**Required work:** Which lines come from the start of the listing through the line holding "net: 325.04 -> 419.20"? Restate exactly those, both included, minus the pictures.

================

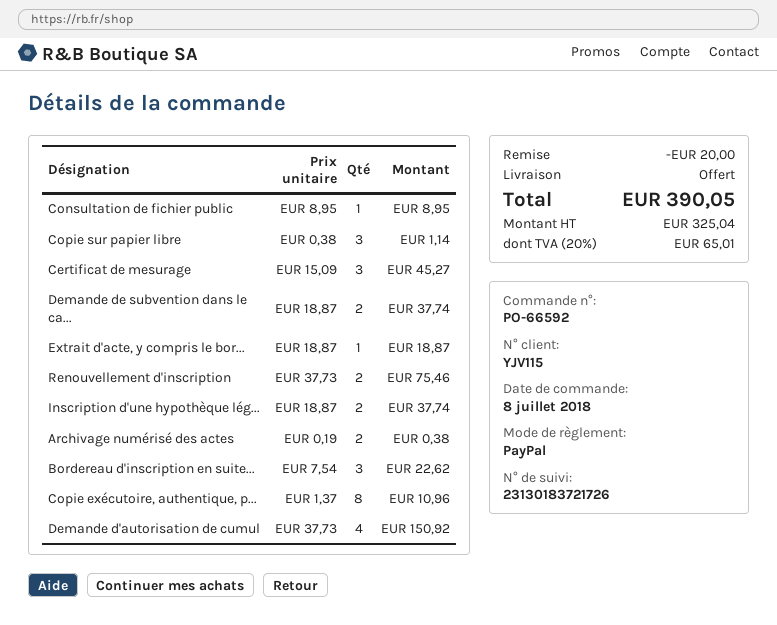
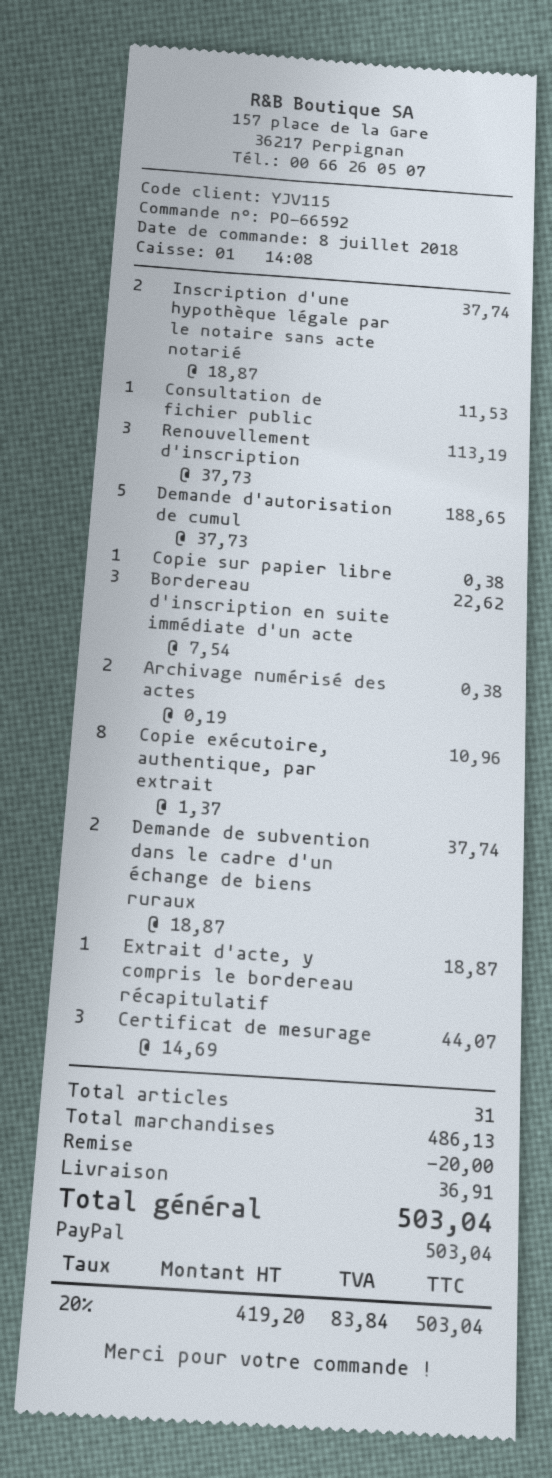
Consultation de fichier public: 1 x 8.95 = 8.95 -> 1 x 11.53 = 11.53
Copie sur papier libre: 3 x 0.38 = 1.14 -> 1 x 0.38 = 0.38
Certificat de mesurage: 3 x 15.09 = 45.27 -> 3 x 14.69 = 44.07
Renouvellement d'inscription: 2 x 37.73 = 75.46 -> 3 x 37.73 = 113.19
Demande d'autorisation de cumul: 4 x 37.73 = 150.92 -> 5 x 37.73 = 188.65
shipping: 0.00 -> 36.91
net: 325.04 -> 419.20
tax: 20% = 65.01 -> 20% = 83.84
total: 390.05 -> 503.04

================

**Answer area:**
Consultation de fichier public: 1 x 8.95 = 8.95 -> 1 x 11.53 = 11.53
Copie sur papier libre: 3 x 0.38 = 1.14 -> 1 x 0.38 = 0.38
Certificat de mesurage: 3 x 15.09 = 45.27 -> 3 x 14.69 = 44.07
Renouvellement d'inscription: 2 x 37.73 = 75.46 -> 3 x 37.73 = 113.19
Demande d'autorisation de cumul: 4 x 37.73 = 150.92 -> 5 x 37.73 = 188.65
shipping: 0.00 -> 36.91
net: 325.04 -> 419.20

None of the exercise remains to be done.